Start of Records to process

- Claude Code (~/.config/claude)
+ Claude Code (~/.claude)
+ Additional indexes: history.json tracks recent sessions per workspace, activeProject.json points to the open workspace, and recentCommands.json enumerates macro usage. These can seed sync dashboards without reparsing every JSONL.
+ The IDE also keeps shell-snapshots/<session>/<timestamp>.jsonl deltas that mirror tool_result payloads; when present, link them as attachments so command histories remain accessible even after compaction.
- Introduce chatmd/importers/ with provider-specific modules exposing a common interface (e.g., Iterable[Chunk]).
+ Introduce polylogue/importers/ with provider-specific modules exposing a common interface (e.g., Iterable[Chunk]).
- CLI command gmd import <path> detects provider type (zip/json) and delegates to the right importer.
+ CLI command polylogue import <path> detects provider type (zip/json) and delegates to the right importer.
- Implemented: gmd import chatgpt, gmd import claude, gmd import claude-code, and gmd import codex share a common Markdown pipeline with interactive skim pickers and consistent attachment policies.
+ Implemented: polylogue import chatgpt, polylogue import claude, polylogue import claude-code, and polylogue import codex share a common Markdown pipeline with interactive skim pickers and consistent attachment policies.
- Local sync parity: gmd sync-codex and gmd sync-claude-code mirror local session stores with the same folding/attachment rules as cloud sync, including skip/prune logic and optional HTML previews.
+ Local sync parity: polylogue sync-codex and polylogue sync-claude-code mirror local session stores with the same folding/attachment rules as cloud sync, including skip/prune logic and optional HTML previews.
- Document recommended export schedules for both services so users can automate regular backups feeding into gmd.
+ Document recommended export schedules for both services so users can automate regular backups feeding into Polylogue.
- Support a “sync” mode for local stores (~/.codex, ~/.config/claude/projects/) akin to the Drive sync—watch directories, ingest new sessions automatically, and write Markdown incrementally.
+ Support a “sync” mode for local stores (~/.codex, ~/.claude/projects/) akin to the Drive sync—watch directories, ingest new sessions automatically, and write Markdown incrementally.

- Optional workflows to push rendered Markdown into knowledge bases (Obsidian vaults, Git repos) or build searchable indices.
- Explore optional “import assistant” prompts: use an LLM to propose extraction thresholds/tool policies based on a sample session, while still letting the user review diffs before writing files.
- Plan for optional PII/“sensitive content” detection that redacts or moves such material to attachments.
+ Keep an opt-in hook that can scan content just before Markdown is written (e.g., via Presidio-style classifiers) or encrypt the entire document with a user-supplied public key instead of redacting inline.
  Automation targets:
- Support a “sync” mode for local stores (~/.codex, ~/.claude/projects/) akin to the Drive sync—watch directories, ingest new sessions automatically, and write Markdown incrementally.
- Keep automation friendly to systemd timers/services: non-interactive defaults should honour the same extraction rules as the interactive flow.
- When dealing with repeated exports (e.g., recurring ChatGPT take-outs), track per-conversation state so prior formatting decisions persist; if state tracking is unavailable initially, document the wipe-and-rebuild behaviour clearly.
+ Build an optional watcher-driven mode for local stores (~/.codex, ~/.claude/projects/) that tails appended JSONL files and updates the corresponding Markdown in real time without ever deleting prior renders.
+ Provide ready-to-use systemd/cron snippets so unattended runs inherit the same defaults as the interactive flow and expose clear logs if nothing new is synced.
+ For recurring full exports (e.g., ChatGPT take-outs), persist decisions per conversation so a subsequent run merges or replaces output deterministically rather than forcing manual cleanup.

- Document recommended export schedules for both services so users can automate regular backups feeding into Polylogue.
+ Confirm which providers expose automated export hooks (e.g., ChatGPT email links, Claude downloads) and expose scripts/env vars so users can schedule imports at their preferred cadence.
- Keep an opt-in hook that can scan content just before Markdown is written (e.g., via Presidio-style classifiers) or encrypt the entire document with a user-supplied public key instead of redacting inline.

End of Records to process
Start of Records to process

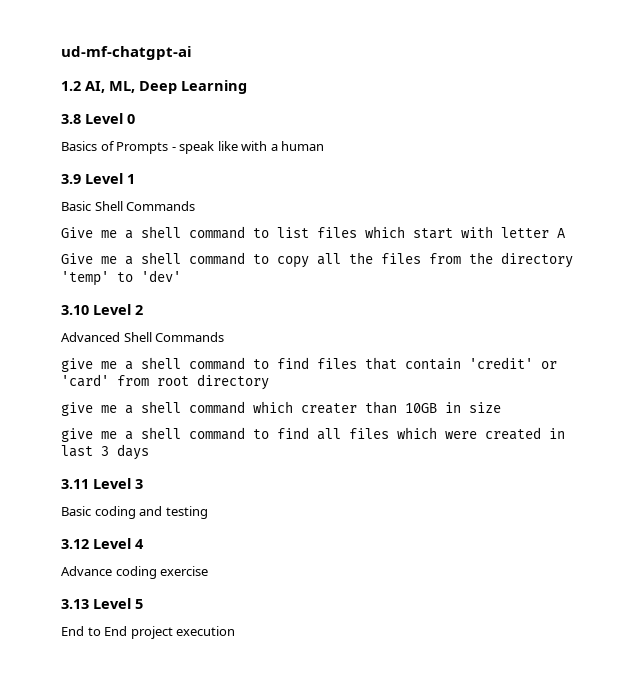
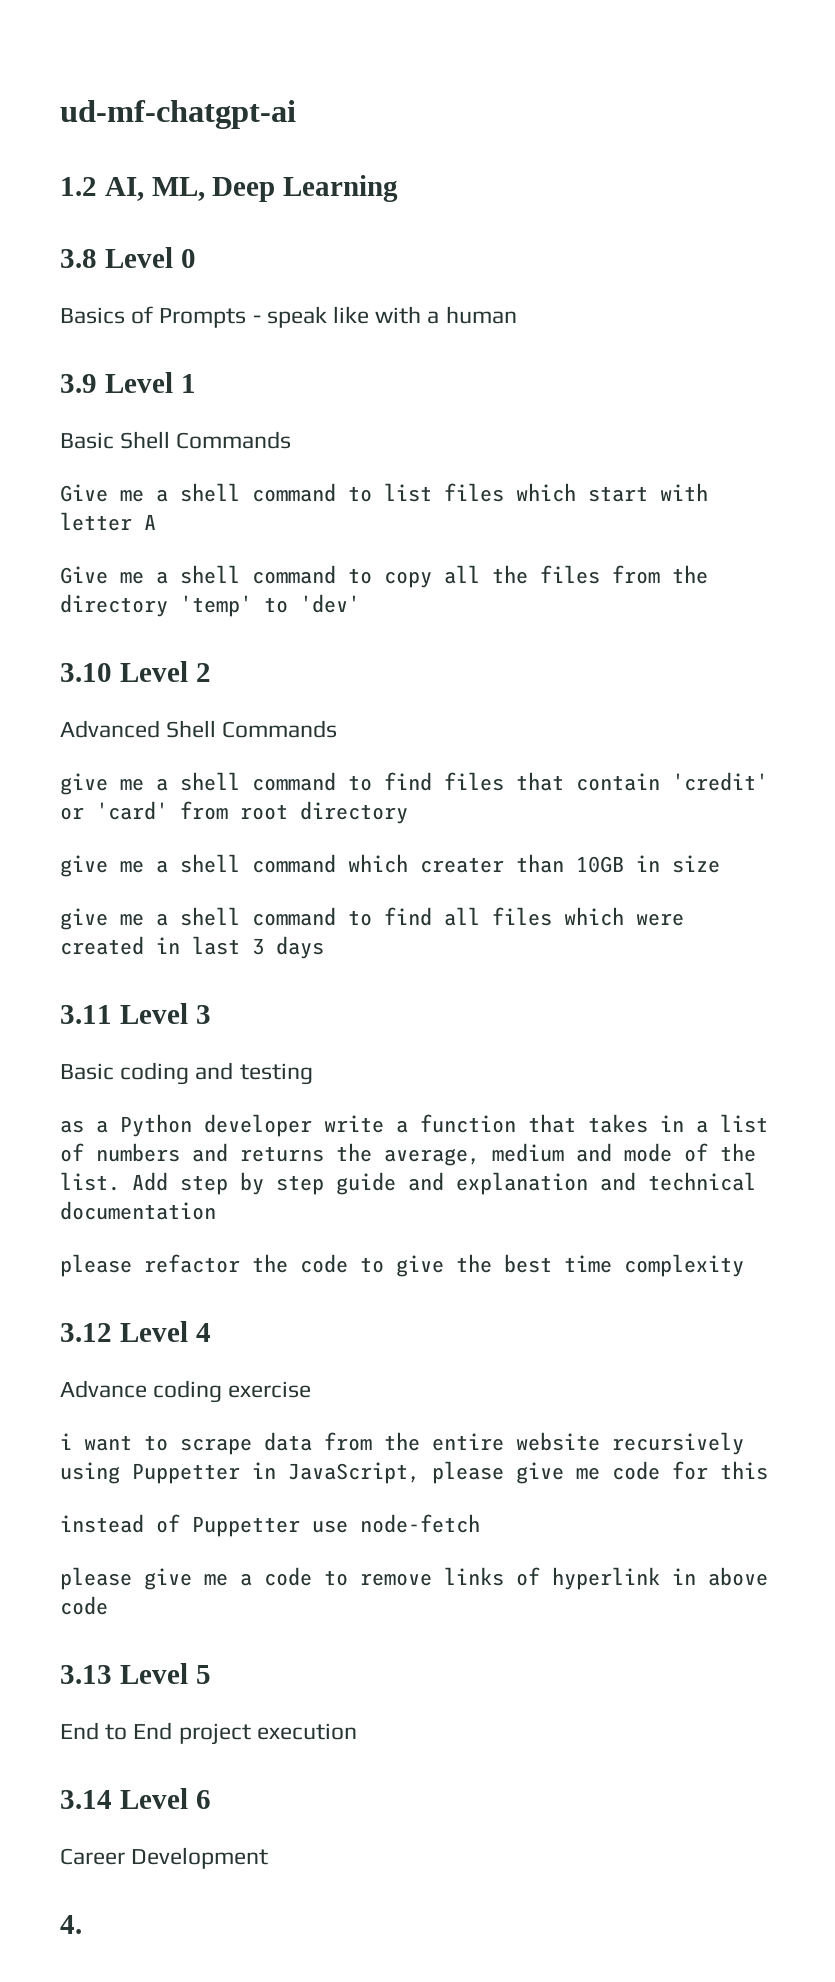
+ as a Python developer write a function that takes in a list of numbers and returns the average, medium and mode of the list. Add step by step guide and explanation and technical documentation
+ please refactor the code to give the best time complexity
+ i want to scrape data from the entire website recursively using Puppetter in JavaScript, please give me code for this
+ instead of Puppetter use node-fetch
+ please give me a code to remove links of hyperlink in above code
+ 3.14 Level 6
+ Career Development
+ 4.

End of Records to process

Task objective | Looking at the records above, say how many lines contain the string "including". Give the number and no other words.

Answer below | 2